**WORK TO BE COMPLETED:** In the records below, find the line that contains "background: #7dd3fc ->" and the line that contains "flex-direction: column ->". Set down exactly those lines and every line between them, and nothing more.

[[ DATASET EXTRACT open ]]

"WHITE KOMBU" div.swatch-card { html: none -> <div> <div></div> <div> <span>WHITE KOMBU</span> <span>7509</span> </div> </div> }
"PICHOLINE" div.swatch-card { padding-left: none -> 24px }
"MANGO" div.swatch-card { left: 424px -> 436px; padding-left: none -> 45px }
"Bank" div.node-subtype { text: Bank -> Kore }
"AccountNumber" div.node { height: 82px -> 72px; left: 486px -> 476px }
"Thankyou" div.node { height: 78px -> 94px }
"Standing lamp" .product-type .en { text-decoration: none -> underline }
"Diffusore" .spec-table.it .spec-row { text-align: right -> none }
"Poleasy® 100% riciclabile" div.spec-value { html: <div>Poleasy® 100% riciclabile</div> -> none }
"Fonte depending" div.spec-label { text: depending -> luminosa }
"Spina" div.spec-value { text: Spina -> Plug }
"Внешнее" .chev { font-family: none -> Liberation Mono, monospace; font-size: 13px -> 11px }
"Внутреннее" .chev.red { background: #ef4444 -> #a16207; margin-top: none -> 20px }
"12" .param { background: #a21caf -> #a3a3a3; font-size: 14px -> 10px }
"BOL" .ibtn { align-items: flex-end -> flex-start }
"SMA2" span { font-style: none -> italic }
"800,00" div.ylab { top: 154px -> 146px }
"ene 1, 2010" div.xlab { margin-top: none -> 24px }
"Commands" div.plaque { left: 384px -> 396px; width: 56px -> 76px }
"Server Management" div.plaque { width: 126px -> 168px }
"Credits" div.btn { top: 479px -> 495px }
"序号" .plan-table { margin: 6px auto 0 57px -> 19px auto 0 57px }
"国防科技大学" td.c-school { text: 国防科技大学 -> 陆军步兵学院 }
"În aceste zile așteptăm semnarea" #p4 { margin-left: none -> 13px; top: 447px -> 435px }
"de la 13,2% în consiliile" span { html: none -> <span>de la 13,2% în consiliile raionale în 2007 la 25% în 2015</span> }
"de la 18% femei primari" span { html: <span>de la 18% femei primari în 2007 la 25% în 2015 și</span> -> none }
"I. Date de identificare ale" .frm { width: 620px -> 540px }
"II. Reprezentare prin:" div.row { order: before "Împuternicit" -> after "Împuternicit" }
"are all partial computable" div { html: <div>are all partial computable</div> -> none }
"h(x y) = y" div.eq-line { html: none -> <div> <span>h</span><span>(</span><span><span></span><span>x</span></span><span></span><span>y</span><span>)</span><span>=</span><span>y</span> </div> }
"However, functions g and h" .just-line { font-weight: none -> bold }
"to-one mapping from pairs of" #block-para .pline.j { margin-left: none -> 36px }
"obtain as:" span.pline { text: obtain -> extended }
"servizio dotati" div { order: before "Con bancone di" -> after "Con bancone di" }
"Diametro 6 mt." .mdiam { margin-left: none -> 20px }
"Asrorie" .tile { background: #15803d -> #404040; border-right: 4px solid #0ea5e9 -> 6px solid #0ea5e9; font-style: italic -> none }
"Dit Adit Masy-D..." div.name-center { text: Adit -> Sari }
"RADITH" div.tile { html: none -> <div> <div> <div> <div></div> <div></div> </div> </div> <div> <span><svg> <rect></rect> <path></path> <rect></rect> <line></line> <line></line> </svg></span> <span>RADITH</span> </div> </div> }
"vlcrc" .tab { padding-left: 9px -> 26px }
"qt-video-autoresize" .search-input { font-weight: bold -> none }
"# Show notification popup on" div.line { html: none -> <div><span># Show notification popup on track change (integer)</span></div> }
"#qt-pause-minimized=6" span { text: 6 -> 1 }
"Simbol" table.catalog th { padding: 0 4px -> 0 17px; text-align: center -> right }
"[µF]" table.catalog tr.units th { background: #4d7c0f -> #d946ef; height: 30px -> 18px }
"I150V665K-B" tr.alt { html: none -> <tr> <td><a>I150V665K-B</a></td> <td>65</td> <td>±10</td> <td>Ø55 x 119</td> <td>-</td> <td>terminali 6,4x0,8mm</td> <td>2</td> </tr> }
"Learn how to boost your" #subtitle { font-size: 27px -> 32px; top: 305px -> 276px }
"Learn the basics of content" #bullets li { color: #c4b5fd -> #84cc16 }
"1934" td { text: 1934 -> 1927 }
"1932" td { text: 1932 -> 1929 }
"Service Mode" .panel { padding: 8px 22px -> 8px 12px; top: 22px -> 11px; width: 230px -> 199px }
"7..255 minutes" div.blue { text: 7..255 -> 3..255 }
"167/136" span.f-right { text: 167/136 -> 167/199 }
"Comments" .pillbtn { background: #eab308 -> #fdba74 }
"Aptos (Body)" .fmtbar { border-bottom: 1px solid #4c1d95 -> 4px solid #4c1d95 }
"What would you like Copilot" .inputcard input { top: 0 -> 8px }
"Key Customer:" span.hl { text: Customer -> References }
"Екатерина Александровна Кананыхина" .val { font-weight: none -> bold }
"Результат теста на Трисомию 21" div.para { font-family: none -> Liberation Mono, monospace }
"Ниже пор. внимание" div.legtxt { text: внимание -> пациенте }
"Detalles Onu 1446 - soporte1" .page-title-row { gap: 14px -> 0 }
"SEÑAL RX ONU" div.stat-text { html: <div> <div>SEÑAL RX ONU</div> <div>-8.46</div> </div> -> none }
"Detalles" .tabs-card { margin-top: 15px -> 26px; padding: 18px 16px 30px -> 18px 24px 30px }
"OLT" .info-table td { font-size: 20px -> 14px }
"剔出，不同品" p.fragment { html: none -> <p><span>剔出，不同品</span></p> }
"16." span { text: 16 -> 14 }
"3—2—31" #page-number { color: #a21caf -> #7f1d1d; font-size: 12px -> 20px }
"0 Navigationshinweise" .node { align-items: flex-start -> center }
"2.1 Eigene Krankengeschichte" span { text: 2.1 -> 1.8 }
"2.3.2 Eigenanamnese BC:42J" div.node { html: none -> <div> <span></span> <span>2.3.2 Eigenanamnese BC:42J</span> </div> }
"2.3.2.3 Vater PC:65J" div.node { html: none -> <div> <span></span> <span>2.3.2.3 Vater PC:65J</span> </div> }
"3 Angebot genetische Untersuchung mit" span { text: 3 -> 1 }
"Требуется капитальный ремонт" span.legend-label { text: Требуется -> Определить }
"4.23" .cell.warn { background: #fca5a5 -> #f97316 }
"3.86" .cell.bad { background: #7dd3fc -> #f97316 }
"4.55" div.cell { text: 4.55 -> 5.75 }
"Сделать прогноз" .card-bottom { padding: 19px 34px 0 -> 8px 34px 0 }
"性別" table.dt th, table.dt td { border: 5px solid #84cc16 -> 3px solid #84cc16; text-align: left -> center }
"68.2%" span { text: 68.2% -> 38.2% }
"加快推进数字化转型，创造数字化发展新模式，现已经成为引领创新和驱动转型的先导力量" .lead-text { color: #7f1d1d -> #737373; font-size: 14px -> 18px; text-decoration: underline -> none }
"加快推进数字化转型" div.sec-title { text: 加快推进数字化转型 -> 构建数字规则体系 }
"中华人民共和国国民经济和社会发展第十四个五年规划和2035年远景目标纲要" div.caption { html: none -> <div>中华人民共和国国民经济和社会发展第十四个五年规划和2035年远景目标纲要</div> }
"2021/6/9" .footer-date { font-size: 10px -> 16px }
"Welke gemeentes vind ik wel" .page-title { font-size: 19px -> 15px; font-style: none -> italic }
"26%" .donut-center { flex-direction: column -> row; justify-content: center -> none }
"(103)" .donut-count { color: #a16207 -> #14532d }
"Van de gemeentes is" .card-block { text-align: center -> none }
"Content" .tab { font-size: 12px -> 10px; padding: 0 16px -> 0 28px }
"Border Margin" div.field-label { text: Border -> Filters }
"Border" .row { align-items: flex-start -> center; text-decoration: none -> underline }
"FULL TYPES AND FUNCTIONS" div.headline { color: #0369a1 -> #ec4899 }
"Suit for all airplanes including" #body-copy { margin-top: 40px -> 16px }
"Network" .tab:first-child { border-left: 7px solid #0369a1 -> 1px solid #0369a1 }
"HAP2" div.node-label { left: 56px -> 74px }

[[ DATASET EXTRACT closed ]]

**EXERCISE RESULT:**
"3.86" .cell.bad { background: #7dd3fc -> #f97316 }
"4.55" div.cell { text: 4.55 -> 5.75 }
"Сделать прогноз" .card-bottom { padding: 19px 34px 0 -> 8px 34px 0 }
"性別" table.dt th, table.dt td { border: 5px solid #84cc16 -> 3px solid #84cc16; text-align: left -> center }
"68.2%" span { text: 68.2% -> 38.2% }
"加快推进数字化转型，创造数字化发展新模式，现已经成为引领创新和驱动转型的先导力量" .lead-text { color: #7f1d1d -> #737373; font-size: 14px -> 18px; text-decoration: underline -> none }
"加快推进数字化转型" div.sec-title { text: 加快推进数字化转型 -> 构建数字规则体系 }
"中华人民共和国国民经济和社会发展第十四个五年规划和2035年远景目标纲要" div.caption { html: none -> <div>中华人民共和国国民经济和社会发展第十四个五年规划和2035年远景目标纲要</div> }
"2021/6/9" .footer-date { font-size: 10px -> 16px }
"Welke gemeentes vind ik wel" .page-title { font-size: 19px -> 15px; font-style: none -> italic }
"26%" .donut-center { flex-direction: column -> row; justify-content: center -> none }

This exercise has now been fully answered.